--- REQUIREMENT ---
Below are entries; work out how many of their lines include the string "solid", and reply with the number only.

--- DATA EXCERPTS ---
::::::::::
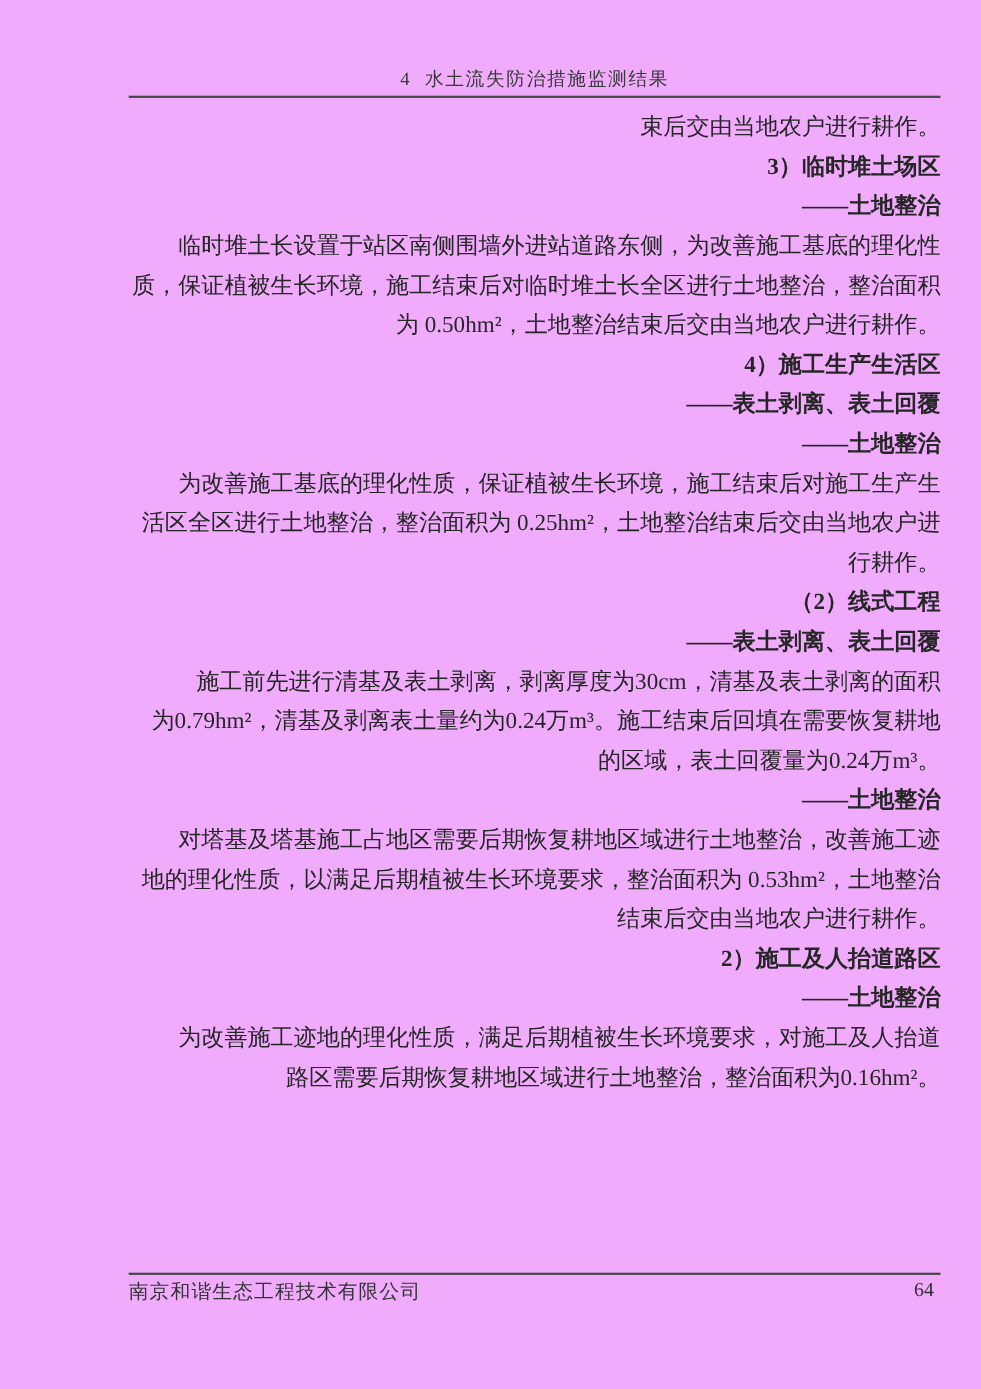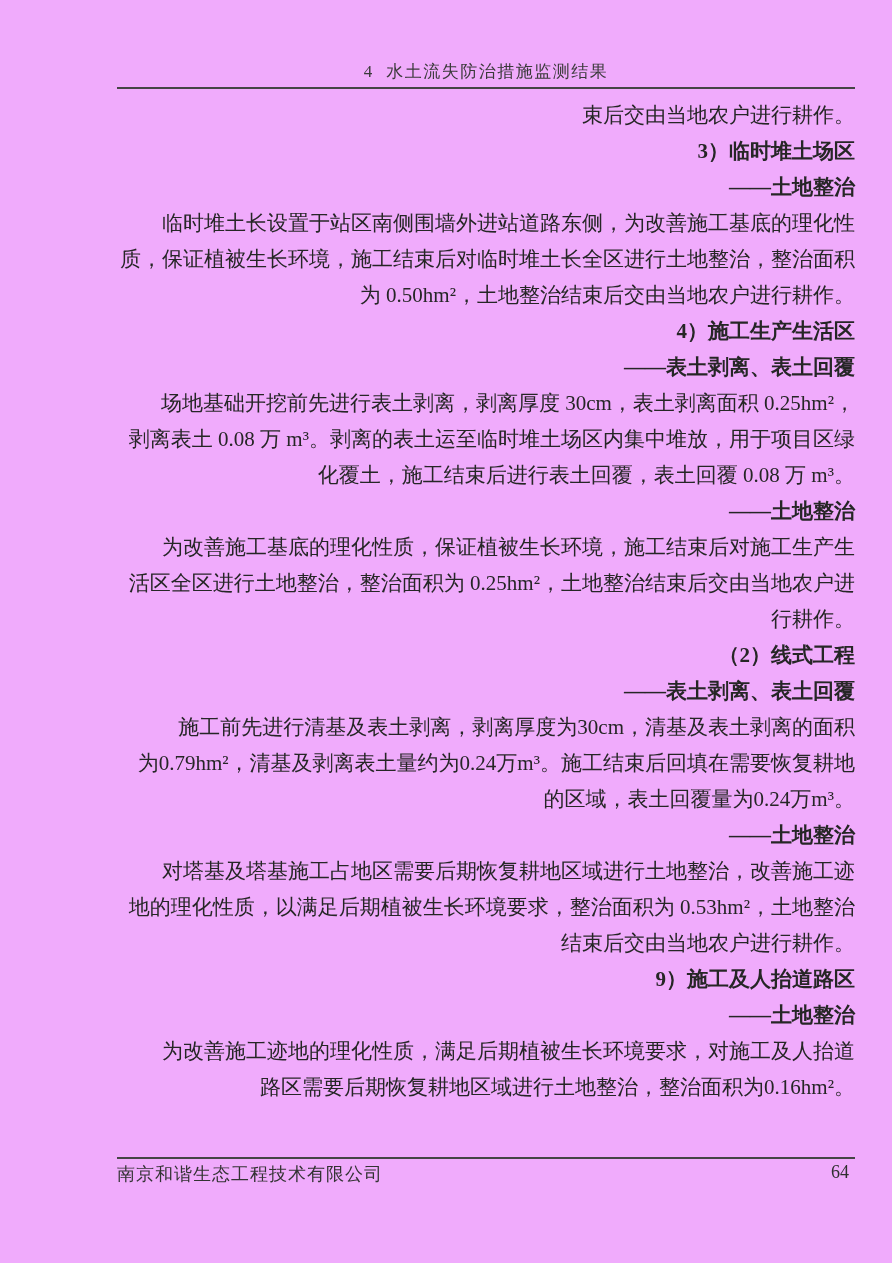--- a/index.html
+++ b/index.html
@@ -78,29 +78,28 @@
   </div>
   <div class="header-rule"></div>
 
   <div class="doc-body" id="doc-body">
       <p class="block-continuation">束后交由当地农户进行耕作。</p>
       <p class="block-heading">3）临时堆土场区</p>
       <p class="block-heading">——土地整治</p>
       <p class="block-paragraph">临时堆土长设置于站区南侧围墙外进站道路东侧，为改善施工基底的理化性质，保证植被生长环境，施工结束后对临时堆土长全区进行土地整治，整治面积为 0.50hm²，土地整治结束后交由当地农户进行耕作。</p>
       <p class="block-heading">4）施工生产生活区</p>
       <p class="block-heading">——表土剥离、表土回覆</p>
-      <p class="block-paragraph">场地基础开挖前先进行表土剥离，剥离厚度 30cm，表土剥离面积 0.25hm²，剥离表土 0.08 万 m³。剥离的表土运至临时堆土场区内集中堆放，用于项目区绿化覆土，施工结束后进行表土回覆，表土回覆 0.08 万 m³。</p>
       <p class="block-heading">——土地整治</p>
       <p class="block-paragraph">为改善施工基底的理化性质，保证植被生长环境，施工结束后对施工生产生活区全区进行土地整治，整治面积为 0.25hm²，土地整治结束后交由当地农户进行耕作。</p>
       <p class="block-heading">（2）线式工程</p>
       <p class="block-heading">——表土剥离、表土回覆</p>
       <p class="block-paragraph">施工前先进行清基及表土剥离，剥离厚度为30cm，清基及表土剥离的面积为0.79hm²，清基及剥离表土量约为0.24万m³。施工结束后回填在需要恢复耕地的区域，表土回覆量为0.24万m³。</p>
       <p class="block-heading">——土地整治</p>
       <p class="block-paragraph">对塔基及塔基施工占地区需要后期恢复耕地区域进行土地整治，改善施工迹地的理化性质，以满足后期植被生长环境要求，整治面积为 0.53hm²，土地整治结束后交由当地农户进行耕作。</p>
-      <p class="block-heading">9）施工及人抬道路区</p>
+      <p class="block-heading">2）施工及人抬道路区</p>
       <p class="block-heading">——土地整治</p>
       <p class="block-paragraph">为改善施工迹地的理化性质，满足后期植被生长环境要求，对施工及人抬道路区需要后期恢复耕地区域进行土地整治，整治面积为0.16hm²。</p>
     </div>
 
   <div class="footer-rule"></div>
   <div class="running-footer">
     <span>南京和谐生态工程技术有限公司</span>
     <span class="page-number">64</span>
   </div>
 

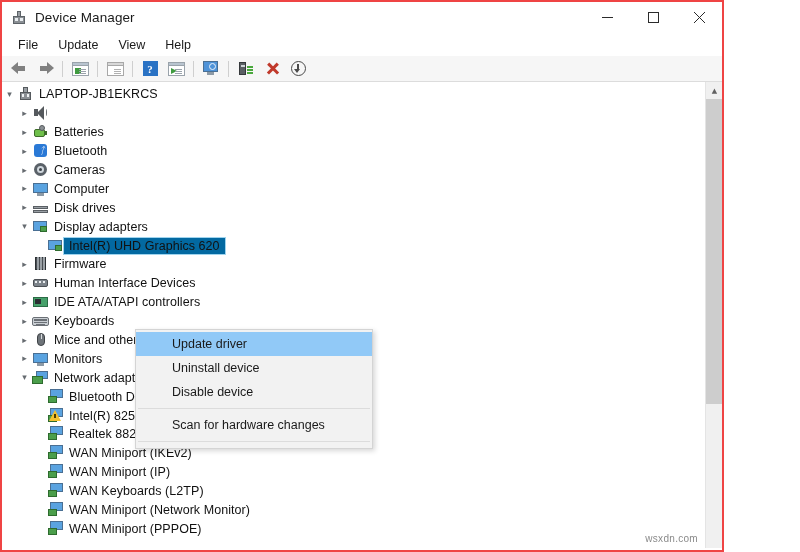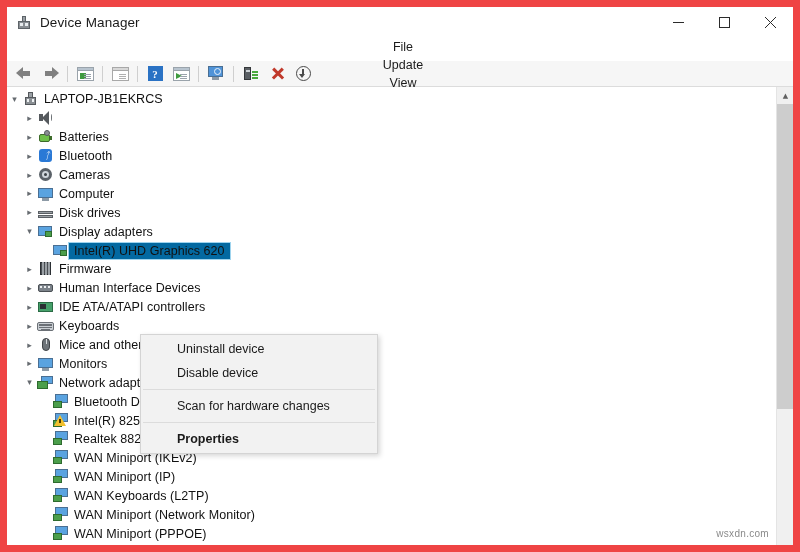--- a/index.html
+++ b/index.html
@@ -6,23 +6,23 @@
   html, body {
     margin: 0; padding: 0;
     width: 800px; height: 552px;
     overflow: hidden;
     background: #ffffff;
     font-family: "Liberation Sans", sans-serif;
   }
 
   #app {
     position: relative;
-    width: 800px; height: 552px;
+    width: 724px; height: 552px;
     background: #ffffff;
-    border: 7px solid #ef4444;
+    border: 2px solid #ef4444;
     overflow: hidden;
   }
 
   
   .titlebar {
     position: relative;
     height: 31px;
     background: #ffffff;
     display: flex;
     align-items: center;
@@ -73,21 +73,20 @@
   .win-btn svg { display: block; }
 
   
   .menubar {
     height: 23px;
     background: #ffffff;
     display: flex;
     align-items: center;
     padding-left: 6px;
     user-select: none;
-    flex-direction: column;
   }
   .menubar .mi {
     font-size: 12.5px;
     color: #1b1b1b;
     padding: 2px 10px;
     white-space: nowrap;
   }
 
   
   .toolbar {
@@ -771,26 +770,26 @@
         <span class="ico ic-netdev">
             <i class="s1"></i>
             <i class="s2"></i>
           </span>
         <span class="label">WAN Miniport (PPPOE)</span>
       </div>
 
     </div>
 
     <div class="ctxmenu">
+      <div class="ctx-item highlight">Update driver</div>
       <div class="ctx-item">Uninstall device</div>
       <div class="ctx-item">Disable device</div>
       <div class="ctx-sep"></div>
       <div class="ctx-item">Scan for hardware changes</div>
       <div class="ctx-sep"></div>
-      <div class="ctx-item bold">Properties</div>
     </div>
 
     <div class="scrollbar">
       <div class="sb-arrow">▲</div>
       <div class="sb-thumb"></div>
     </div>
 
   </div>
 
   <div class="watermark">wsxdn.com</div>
::::::::::
--- REPLY ---
2